The coronavirus epidemic has forced the Indian economy into a slump. Repeated attempts to flatten the COVID-19 curve have pushed the country on the brink of an economic crisis. However, the stock market continues to outperform our expectations even as the economy flounders due to businesses shutting down their operations. India’s GDP has been coming down consistently, whereas the markets have recovered. This is even more surprising as there is an unprecedented rise in the unemployment rate of the country. So how can the market be inching higher even when the economy has gone into a nosedive?

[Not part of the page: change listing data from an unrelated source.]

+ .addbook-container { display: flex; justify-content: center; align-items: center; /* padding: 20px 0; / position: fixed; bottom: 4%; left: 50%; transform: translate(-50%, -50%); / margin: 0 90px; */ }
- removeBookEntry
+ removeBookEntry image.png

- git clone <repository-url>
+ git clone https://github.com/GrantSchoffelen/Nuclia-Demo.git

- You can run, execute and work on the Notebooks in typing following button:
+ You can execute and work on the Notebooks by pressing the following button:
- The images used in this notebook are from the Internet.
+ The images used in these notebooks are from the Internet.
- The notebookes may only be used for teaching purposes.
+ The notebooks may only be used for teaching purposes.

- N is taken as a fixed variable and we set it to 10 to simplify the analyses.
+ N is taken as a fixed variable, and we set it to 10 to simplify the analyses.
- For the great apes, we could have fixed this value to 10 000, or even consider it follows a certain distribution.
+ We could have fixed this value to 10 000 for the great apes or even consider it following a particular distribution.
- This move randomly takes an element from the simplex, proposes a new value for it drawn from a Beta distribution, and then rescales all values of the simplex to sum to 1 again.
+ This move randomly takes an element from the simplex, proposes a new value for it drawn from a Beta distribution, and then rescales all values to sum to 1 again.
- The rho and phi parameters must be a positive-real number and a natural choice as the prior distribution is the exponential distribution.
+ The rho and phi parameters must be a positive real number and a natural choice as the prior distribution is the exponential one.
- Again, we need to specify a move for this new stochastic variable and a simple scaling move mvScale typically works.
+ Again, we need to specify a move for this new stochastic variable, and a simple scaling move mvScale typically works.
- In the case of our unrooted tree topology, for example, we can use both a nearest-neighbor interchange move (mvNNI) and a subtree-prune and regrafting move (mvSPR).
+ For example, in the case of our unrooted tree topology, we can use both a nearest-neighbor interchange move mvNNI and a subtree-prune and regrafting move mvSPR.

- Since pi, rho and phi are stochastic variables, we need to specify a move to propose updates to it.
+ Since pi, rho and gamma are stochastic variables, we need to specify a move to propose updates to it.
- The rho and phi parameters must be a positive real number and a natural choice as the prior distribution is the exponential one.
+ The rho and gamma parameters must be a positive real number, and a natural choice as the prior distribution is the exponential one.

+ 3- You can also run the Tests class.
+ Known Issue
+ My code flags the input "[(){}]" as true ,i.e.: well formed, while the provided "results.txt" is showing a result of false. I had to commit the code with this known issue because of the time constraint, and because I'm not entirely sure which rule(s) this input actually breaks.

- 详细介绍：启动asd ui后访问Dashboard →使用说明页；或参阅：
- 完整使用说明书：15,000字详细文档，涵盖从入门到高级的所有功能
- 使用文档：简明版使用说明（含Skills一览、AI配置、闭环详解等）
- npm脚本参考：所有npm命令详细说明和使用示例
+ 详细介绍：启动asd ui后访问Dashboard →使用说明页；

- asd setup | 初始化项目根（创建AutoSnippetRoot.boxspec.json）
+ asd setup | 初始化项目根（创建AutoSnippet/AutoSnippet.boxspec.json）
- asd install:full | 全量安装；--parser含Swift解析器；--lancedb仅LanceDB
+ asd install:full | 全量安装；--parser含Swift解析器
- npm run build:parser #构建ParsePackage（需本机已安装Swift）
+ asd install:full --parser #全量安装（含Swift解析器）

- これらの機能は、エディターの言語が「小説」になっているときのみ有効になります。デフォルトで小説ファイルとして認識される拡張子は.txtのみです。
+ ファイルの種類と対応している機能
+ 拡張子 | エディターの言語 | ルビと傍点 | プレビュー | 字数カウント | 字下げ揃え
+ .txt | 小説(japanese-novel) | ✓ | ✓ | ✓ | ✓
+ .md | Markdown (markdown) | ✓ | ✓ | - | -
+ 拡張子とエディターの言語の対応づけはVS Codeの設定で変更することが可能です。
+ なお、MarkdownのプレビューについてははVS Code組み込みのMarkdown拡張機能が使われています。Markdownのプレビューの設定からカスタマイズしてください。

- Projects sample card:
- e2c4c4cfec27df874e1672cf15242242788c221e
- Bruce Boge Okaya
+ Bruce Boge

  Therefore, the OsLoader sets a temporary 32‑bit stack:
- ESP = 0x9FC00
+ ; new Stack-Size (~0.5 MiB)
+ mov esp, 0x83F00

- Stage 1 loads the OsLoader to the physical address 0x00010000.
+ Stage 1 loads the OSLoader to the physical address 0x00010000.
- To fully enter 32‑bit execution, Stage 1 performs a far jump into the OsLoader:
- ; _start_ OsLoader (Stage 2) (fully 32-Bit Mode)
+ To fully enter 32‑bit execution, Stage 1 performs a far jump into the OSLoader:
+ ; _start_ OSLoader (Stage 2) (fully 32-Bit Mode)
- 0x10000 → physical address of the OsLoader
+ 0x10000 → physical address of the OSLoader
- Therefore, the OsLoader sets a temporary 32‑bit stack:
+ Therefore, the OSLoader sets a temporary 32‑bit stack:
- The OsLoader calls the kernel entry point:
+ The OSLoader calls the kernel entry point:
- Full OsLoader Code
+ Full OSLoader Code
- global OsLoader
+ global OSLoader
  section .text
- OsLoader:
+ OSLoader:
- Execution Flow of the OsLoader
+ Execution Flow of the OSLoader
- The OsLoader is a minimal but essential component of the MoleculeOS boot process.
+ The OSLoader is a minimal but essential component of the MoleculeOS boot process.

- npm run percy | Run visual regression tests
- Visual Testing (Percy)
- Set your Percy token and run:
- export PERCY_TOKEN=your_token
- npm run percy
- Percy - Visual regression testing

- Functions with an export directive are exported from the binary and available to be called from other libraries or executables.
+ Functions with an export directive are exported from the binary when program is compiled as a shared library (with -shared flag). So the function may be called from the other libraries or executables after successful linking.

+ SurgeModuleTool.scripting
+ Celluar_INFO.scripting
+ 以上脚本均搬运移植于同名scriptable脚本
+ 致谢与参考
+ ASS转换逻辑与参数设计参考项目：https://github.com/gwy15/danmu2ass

Image Source: Trading Economics

Contrary to expectation, the indices rose simply on the backs of some 10 odd stocks including Reliance Industries Limited. This concentrated rally has made market players uncomfortable. Moreover, fund managers have shown more interest in putting their money in large and multi-cap funds while exiting from mid-cap and small-cap funds. Additionally, Petrol prices in India have continued to surge over the past two weeks, hitting lifetime highs, even though internationally crude prices have crashed and are not even trading at half of what they were.

Image Source: Trading Economics

The Indian government has declared a stimulus package to various sectors and industries to promote demand which was expected to energize the economy and led the much-desired lift. But in the true sense, the entire idea of stimulus package for small scale companies has failed terribly. Nothing of value has come from the government for sectors that are in tremendous pain and will take time to pick up – like travel/ tourism, entertainment, hospitality, handicraft, and retail.

Overall seeing that the ‘fundamental economy dots’ don’t connect to the stock market anymore busts the myth that the stock market index is a true barometer of the country’s economy. This also seems to be unique to the Indian Stock Market. So when you are investing, keep this point as a reference and work with a specialist financial advisor who can help you navigate such myriad turns of the stock market.